ASSIGNMENT: From the line with "color: #ffffff;" down to the final line of the material, please transcribe everything exactly, but leave the pictures out.

Start of DATA FOR PROCESSING

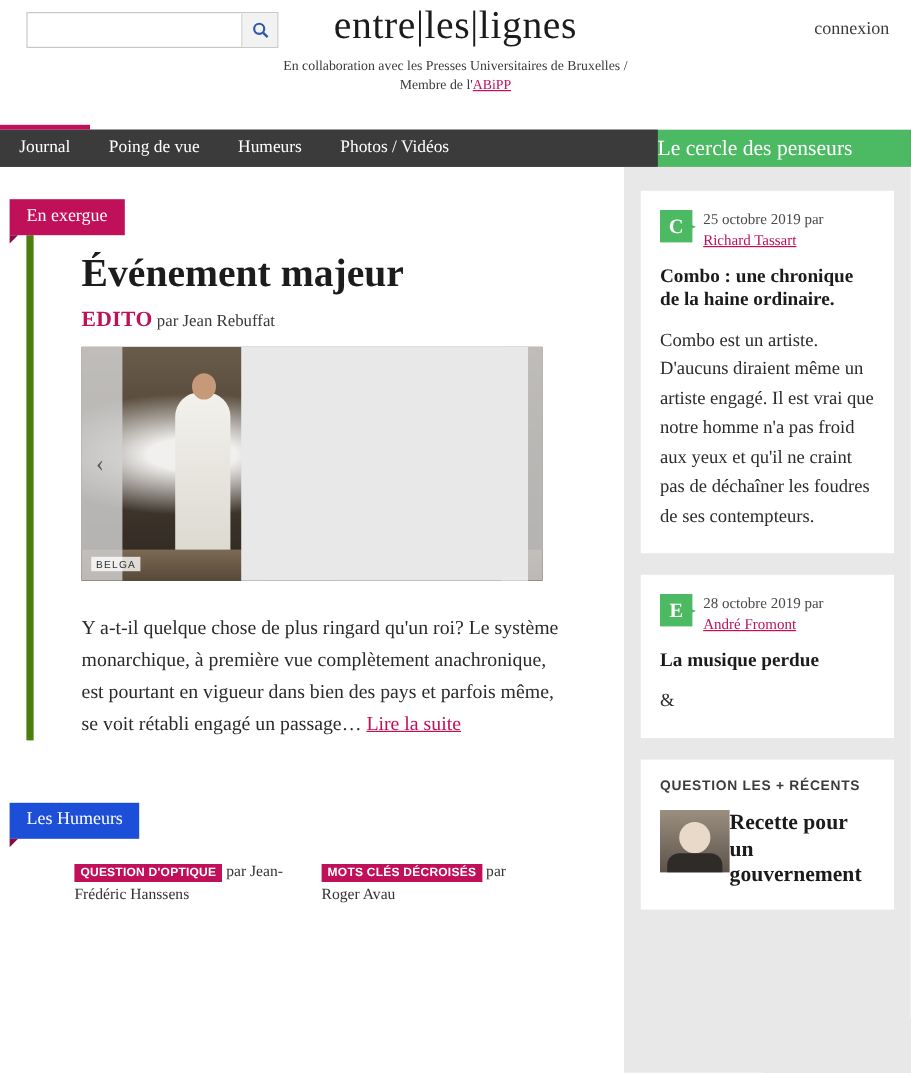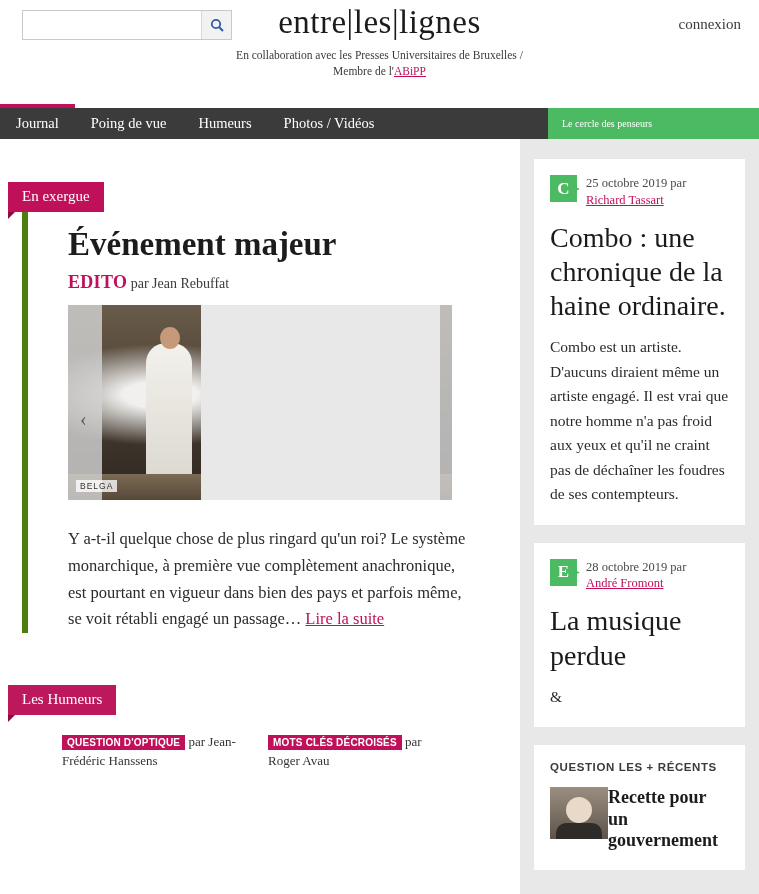--- a/index.html
+++ b/index.html
@@ -110,10 +110,9 @@
     background: #4cb963;
     color: #ffffff;
     font-family: "Liberation Serif", serif;
-    font-size: 10px;
+    font-size: 18px;
     display: flex;
     align-items: center;
-    padding-left: 14px;
     cursor: pointer;
   }
 

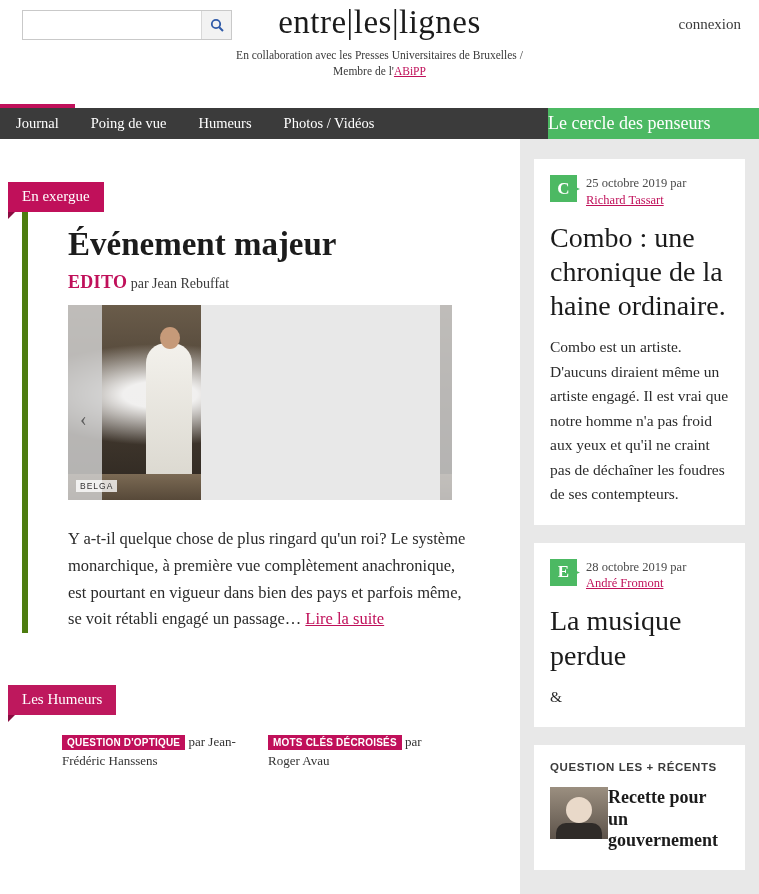--- a/index.html
+++ b/index.html
@@ -124,7 +124,6 @@
   .left {
     width: 520px;
     position: relative;
-    margin-top: 16px;
   }
   .right {
     width: 239px;

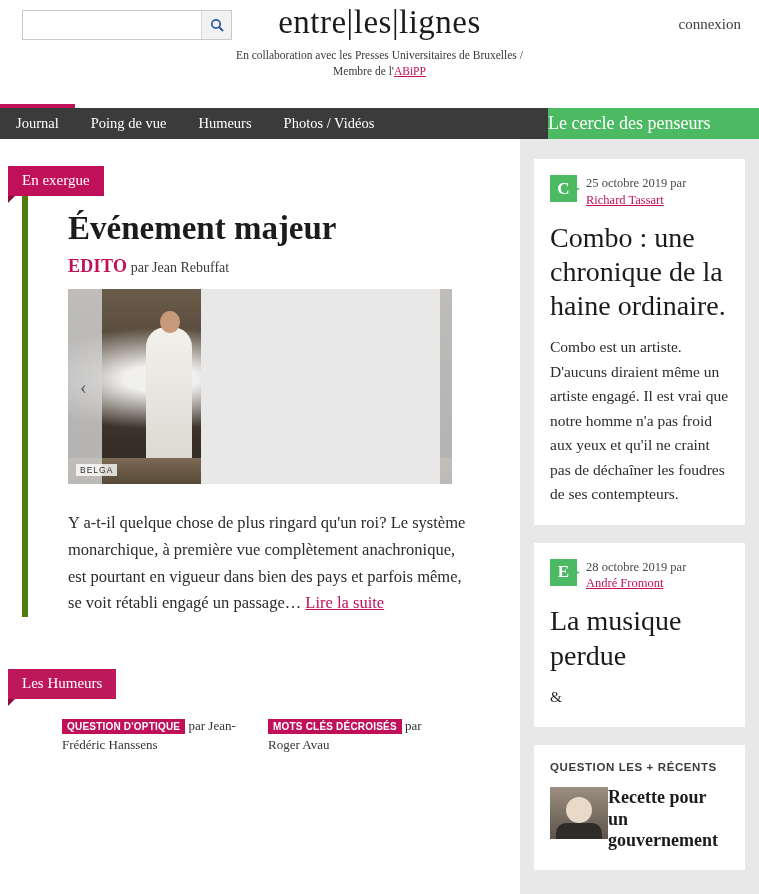--- a/index.html
+++ b/index.html
@@ -362,8 +362,8 @@
     cursor: pointer;
   }
   h2.post-title {
-    font-size: 28px;
-    font-weight: normal;
+    font-size: 16px;
+    font-weight: bold;
     color: #1b1b1b;
     line-height: 1.22;
     margin: 12px 0 12px 0;

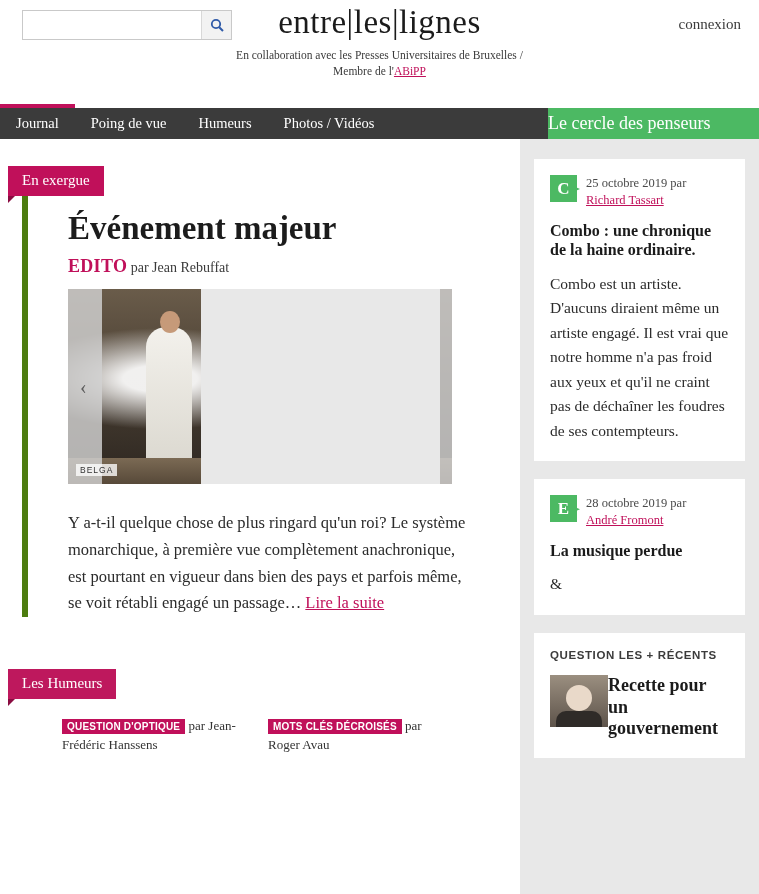--- a/index.html
+++ b/index.html
@@ -287,7 +287,7 @@
     display: inline-block;
     position: relative;
     margin: 52px 0 0 8px;
-    background: #be185d;
+    background: #1d4ed8;
     color: #fff;
     font-size: 15px;
     padding: 6px 14px 7px 14px;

End of DATA FOR PROCESSING

TASK RESPONSE:
     color: #ffffff;
     font-family: "Liberation Serif", serif;
-    font-size: 10px;
+    font-size: 18px;
     display: flex;
     align-items: center;
-    padding-left: 14px;
     cursor: pointer;
   }
 

--- a/index.html
+++ b/index.html
@@ -124,7 +124,6 @@
   .left {
     width: 520px;
     position: relative;
-    margin-top: 16px;
   }
   .right {
     width: 239px;

--- a/index.html
+++ b/index.html
@@ -362,8 +362,8 @@
     cursor: pointer;
   }
   h2.post-title {
-    font-size: 28px;
-    font-weight: normal;
+    font-size: 16px;
+    font-weight: bold;
     color: #1b1b1b;
     line-height: 1.22;
     margin: 12px 0 12px 0;

--- a/index.html
+++ b/index.html
@@ -287,7 +287,7 @@
     display: inline-block;
     position: relative;
     margin: 52px 0 0 8px;
-    background: #be185d;
+    background: #1d4ed8;
     color: #fff;
     font-size: 15px;
     padding: 6px 14px 7px 14px;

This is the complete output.